Nous conseillons aussi de relire et d’écouter les discours des dirigeants du Hamas qui ne reconnaissent pas l’existence même de l’État d’Israël, ni même le pouvoir de l’Autorité palestinienne. Et enfin, s’interroger sur les raisons pour lesquelles les deux parties n’ont pas demandé à la France de servir d’intermédiaire et préfèrent toujours la médiation américaine, plus crédible et plus efficace à leurs yeux.
Suite aux échecs successifs, il serait utile d’examiner à nouveau la politique de la France dans notre région. Agir dans le bon sens et adopter enfin une diplomatie nouvelle, créative, efficace, moins conservatrice et plus pragmatique. Pour attirer la sympathie des Israéliens, je conseille à mes confrères français de ne pas se conduire en fiers énarques, adopter un comportement toujours glacial et un discours moraliste…
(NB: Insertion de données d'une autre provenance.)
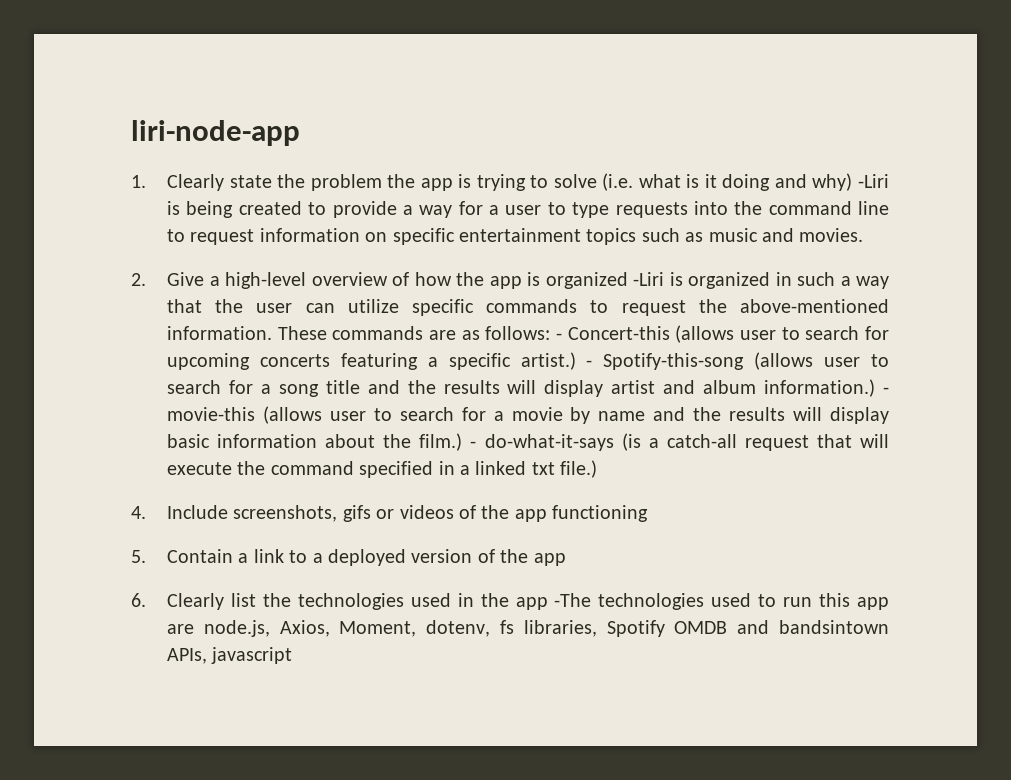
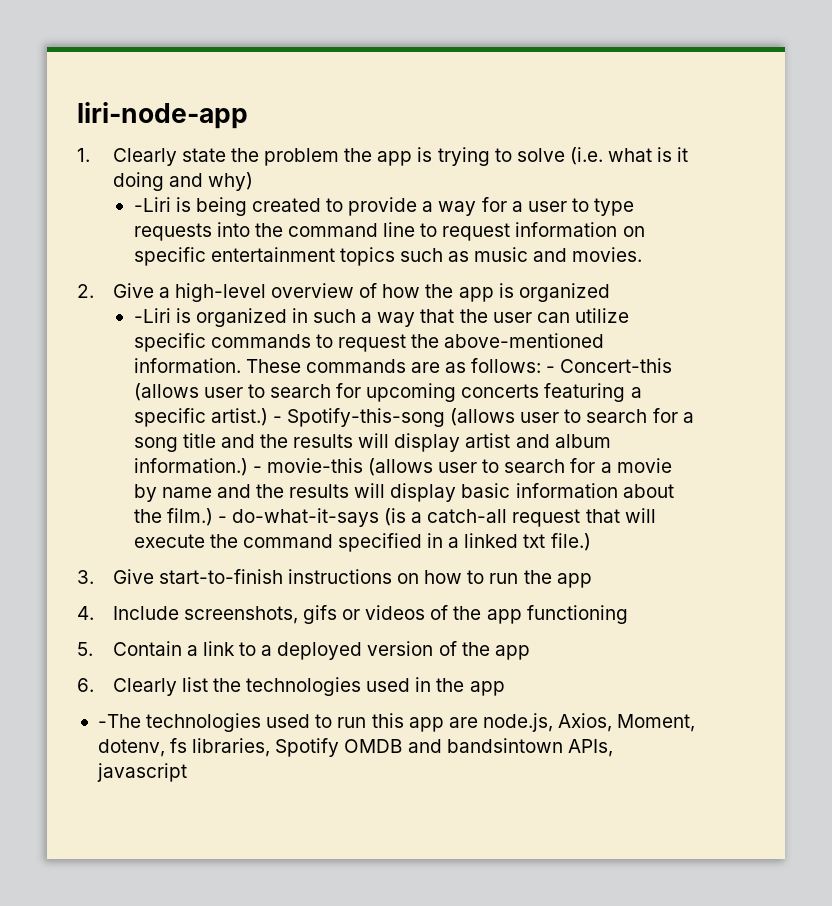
(853, 182) none -> (253, 181) //
(628, 280) none -> (610, 292) //
(598, 469) none -> [77,569,592,588] // 3. Give start-to-finish instructions on how to run the app
(548, 603) none -> (505, 688) //

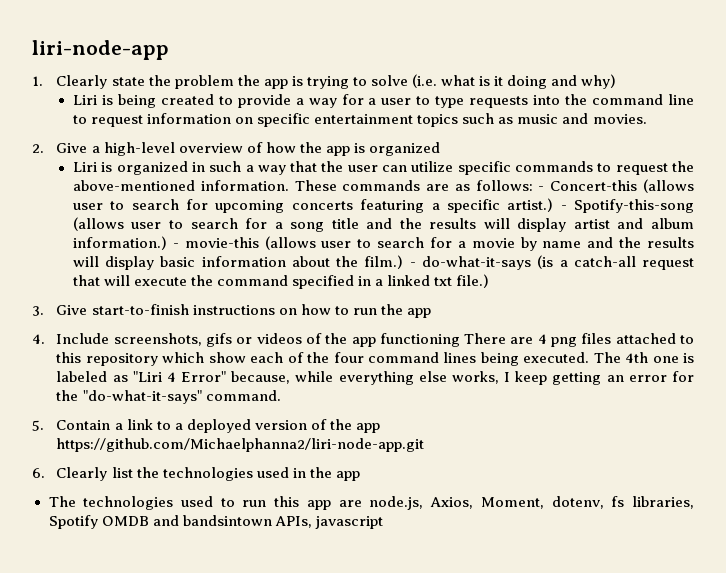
[133,197,171,212] -Liri -> [72,95,97,105] Liri
[133,308,171,323] -Liri -> [72,162,97,172] Liri
(628, 614) none -> [464,333,694,347] [56,352,695,366] [56,371,694,385] [56,390,281,404] There are 4 png files attached to this repository which show each of the four command lines being executed. The 4th one is labeled as "Liri 4 Error" because, while everything else works, I keep getting an error for the "do-what-it-says" command.
(530, 652) none -> [56,438,425,452] https://github.com/Michaelphanna2/liri-node-app.git
[97,714,141,728] -The -> [48,496,76,507] The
Bien entendu, il ne s’agit pas de boycotter et couper les ponts avec le monde arabe et mener une chasse aux sorcières contre le monde musulman. Raison garder, il faudrait poursuive le dialogue et rapprocher les modérés et tous les hommes de bonne volonté dans le cadre des Accords d’Abraham, pour ensemble combattre les extrémistes et les fanatiques, écarter tous ceux qui sèment la haine et la terreur.
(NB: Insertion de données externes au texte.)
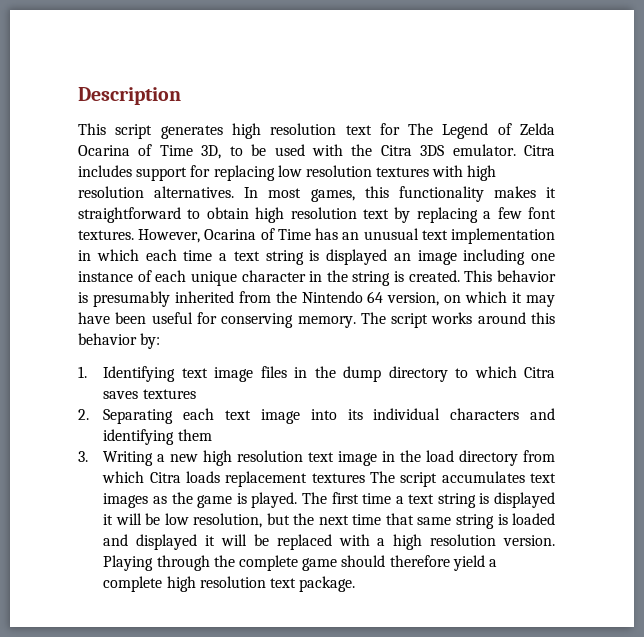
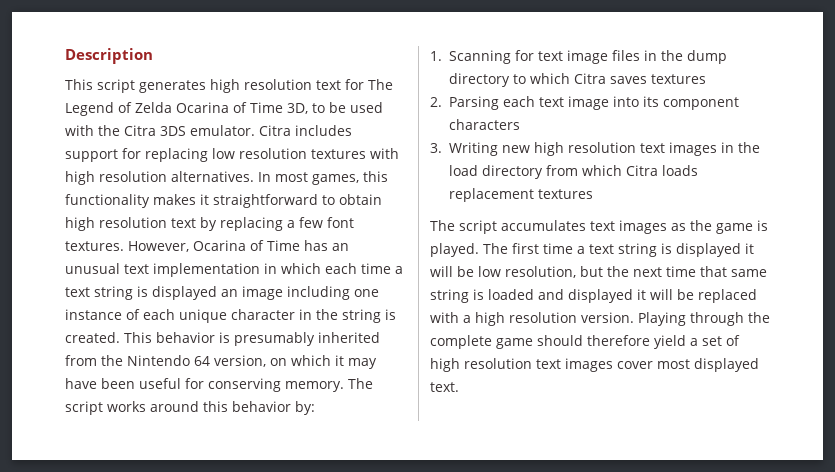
[103,366,176,382] Identifying -> [448,50,534,64] Scanning for
[103,409,174,424] Separating -> [448,96,499,110] Parsing
[373,408,441,420] individual -> [662,97,739,110] component
[530,408,555,420] [103,429,212,445] and identifying them -> (520, 124) none
[157,454,166,462] a -> (498, 149) none
[338,451,378,466] image -> [668,142,717,156] images
(365, 478) none -> (593, 194) //
[103,576,356,592] complete high resolution text package. -> [702,335,740,346] [430,358,759,372] [430,382,459,392] set of high resolution text images cover most displayed text.

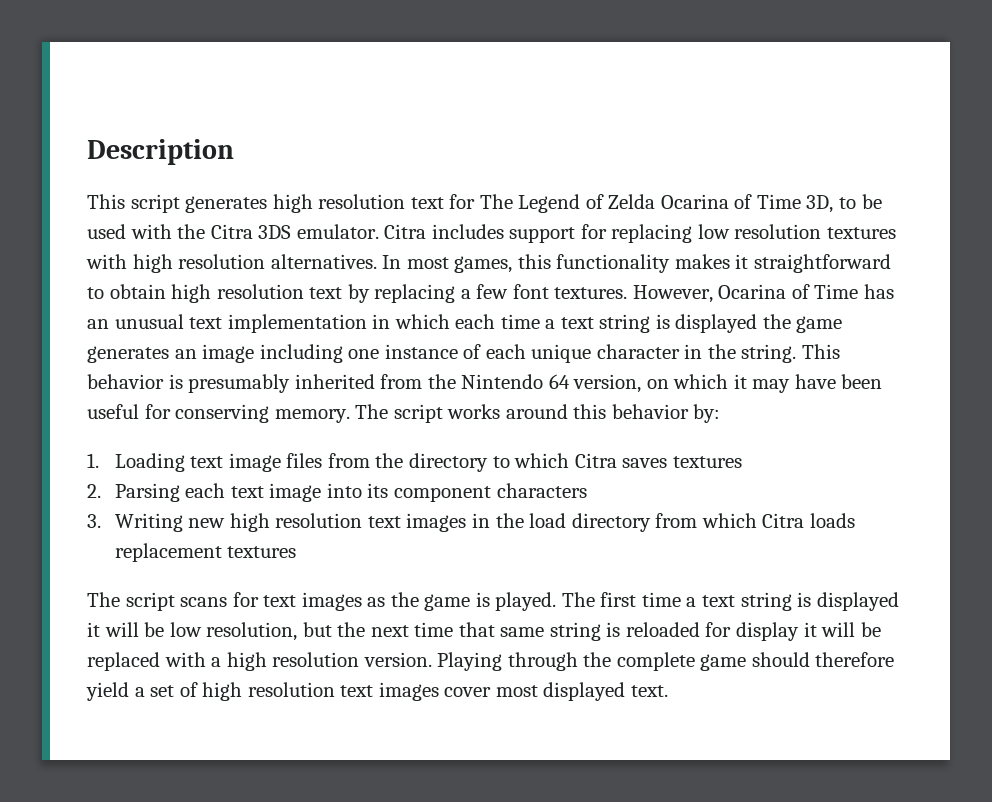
(217, 293) none -> [762,314,843,333] [87,346,169,363] the game generates
[342,309,396,323] [65,332,120,343] string is created. -> [741,344,797,363] string.
[448,50,534,64] Scanning for -> [114,453,185,472] Loading
[643,50,727,64] in the dump -> [327,453,404,468] from the
[501,220,586,231] accumulates -> [180,592,259,607] scans for
[488,289,633,303] loaded and displayed -> [625,622,800,641] reloaded for display

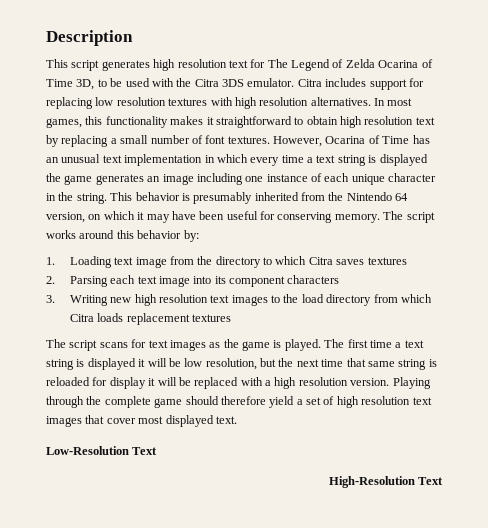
[476,284,509,299] few -> [120,135,203,144] small number of
[455,314,496,329] each -> [250,157,280,166] every
[286,453,323,468] files -> (167, 262) none
[472,513,491,528] in -> [271,295,281,303] to
(439, 691) none -> [85,415,105,424] that
(668, 691) none -> [46,446,158,455] [328,476,443,488] // Low-Resolution Text // High-Resolution Text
Enfin, Israël n’ait jamais intervenu dans les affaires françaises et ne donne pas des leçons de morale et des conseils à des pays étrangers. Nous refusons également le boycottage, les pressions et les diktats.
De ce fait, nous conseillons, dans l’intérêt des deux pays, de séparer le « bilatérale du multilatérale », pour pouvoir renforcer nos relations dans tous les domaines. Elles sont aujourd’hui au beau fixe malgré toutes les différences et les malentendus sur la solution du problème palestinien.
Dans ce contexte, il est temps de préparer une première visite d’Etat du président Macron exclusivement en Israel…Il est toujours le bienvenu.
C’est ainsi que nous pourrions ensemble rassurer la communauté juive de France, toujours fidèle aux lois républicaines, et apaiser les esprits chez les Israéliens francophones très déçus de la politique de votre pays.
1 L’ambassadeur de France en Israël, Frédéric Journès, a publié le 13 août 2025 une tribune dans le journal Haaretz.